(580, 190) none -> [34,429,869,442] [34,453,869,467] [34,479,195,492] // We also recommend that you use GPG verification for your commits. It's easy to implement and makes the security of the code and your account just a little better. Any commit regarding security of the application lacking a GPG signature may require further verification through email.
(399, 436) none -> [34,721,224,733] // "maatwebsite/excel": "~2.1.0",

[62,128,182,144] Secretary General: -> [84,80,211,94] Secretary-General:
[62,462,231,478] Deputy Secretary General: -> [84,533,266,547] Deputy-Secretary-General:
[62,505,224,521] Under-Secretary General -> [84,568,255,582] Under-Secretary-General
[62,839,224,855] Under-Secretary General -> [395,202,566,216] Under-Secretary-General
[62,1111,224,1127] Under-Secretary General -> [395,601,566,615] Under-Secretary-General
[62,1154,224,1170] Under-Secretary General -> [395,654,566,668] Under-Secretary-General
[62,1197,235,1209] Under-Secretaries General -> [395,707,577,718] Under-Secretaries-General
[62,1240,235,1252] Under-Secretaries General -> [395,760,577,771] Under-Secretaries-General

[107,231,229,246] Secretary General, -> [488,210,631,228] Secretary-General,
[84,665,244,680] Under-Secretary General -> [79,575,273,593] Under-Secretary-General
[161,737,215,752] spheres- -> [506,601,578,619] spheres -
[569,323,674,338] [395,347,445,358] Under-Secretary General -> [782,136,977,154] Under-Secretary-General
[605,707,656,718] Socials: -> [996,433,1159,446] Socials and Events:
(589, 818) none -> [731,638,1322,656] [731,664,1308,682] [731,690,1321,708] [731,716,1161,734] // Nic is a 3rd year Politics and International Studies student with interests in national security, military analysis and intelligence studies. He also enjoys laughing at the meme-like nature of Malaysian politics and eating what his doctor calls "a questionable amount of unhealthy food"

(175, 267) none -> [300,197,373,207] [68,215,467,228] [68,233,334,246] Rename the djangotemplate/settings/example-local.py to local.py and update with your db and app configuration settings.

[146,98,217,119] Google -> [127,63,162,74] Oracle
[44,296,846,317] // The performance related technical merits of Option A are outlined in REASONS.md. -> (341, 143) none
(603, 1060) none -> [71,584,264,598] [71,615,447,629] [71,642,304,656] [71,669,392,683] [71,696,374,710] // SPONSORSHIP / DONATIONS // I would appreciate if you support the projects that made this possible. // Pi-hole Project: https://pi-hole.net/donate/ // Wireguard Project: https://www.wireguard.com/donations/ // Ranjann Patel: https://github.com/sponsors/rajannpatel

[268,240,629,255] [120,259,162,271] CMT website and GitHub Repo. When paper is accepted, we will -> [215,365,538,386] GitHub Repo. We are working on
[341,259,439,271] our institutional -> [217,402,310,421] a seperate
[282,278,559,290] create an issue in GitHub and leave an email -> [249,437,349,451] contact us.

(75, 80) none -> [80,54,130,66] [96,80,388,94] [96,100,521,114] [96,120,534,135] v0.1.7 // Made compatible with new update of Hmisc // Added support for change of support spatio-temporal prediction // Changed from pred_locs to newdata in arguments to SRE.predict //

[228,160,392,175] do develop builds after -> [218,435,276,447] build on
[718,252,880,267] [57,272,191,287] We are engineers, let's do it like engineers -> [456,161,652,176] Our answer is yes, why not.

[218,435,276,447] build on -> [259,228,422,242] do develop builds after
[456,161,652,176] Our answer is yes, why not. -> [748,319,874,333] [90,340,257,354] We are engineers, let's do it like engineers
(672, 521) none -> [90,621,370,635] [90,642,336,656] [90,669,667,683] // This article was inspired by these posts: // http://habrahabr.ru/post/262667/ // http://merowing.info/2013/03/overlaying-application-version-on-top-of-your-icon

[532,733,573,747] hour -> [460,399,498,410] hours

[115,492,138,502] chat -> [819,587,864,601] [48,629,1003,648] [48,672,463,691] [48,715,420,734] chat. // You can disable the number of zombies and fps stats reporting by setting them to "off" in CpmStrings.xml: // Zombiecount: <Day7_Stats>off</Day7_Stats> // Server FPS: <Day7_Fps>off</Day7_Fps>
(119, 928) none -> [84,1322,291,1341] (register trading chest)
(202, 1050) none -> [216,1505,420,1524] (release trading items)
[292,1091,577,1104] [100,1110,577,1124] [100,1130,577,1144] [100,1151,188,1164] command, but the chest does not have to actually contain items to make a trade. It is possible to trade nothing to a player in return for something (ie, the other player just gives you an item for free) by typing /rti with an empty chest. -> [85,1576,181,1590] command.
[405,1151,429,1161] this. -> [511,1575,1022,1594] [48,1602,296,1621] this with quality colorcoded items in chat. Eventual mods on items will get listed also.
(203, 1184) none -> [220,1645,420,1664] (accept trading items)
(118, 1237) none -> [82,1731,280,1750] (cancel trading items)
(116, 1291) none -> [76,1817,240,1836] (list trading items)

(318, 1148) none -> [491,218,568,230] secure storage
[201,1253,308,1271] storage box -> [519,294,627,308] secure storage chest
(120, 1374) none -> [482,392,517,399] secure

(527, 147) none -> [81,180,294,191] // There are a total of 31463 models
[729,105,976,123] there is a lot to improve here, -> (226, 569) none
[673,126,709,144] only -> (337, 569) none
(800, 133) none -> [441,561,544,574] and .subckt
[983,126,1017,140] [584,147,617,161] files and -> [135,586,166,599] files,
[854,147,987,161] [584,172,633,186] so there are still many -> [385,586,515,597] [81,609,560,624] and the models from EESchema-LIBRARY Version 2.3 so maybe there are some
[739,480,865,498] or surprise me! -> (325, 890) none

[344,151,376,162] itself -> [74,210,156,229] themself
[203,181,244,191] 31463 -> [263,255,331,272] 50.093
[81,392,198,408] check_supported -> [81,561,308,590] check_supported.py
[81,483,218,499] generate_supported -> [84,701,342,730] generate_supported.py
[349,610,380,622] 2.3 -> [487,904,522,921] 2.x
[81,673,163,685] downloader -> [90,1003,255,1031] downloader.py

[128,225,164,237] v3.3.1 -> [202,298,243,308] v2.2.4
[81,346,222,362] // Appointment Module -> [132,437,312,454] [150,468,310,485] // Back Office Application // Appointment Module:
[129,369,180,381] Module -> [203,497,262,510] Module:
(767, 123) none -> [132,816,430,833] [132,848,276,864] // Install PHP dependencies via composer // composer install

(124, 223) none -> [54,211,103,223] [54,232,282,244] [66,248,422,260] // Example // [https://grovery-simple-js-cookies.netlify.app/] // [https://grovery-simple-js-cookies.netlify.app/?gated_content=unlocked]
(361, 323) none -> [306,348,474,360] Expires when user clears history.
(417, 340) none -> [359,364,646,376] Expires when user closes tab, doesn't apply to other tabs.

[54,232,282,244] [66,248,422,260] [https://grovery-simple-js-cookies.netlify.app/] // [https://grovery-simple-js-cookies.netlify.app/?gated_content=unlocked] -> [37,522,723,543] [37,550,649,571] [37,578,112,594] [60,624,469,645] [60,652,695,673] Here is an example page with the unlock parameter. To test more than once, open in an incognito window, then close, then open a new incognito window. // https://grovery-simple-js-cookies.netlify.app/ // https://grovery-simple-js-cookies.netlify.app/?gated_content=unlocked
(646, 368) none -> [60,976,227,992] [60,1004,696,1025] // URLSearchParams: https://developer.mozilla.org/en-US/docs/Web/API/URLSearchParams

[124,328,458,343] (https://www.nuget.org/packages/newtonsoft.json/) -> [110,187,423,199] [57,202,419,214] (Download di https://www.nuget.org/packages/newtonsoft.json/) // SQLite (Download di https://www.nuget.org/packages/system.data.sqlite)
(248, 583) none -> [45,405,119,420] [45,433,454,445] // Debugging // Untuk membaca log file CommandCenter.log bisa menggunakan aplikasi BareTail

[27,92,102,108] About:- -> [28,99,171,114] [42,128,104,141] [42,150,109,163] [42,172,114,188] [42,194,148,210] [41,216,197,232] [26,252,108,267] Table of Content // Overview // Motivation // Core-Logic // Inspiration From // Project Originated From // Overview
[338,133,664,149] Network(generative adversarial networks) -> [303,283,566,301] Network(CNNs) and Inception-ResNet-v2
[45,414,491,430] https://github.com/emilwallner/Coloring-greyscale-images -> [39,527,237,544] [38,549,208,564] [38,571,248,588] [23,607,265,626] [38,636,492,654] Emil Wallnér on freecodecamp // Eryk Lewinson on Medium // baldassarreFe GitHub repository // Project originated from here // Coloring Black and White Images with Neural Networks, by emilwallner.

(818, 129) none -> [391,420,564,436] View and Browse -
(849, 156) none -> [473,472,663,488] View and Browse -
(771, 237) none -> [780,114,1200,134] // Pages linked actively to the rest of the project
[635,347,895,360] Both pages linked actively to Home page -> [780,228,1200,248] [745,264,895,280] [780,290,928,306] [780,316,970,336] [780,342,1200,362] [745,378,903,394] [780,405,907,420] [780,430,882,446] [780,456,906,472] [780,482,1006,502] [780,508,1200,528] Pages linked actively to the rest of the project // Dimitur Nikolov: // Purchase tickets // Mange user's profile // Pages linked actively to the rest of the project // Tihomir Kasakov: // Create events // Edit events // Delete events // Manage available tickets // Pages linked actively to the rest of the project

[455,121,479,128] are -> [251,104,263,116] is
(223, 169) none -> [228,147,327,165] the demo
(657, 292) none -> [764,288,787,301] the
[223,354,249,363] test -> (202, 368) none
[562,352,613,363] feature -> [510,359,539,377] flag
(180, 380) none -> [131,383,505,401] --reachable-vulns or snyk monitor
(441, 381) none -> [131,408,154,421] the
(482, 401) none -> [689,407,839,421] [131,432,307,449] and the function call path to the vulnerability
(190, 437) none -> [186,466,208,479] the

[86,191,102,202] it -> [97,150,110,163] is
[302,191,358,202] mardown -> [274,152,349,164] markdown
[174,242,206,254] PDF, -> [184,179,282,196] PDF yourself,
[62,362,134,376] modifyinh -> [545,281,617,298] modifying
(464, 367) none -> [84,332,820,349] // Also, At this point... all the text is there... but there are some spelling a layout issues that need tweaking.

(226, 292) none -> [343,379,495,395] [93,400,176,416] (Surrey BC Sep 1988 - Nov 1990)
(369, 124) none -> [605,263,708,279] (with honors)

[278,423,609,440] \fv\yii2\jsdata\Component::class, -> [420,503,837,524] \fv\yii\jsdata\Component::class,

+===+

▶ **Task goal**: Take the lines above from the one containing "[62,128,182,144] Secretary General: ->" to the one containing "[161,737,215,752] spheres- ->" and retype them exactly, both ends included, with nothing added.

▶ **Solution to this task**:
[62,128,182,144] Secretary General: -> [84,80,211,94] Secretary-General:
[62,462,231,478] Deputy Secretary General: -> [84,533,266,547] Deputy-Secretary-General:
[62,505,224,521] Under-Secretary General -> [84,568,255,582] Under-Secretary-General
[62,839,224,855] Under-Secretary General -> [395,202,566,216] Under-Secretary-General
[62,1111,224,1127] Under-Secretary General -> [395,601,566,615] Under-Secretary-General
[62,1154,224,1170] Under-Secretary General -> [395,654,566,668] Under-Secretary-General
[62,1197,235,1209] Under-Secretaries General -> [395,707,577,718] Under-Secretaries-General
[62,1240,235,1252] Under-Secretaries General -> [395,760,577,771] Under-Secretaries-General

[107,231,229,246] Secretary General, -> [488,210,631,228] Secretary-General,
[84,665,244,680] Under-Secretary General -> [79,575,273,593] Under-Secretary-General
[161,737,215,752] spheres- -> [506,601,578,619] spheres -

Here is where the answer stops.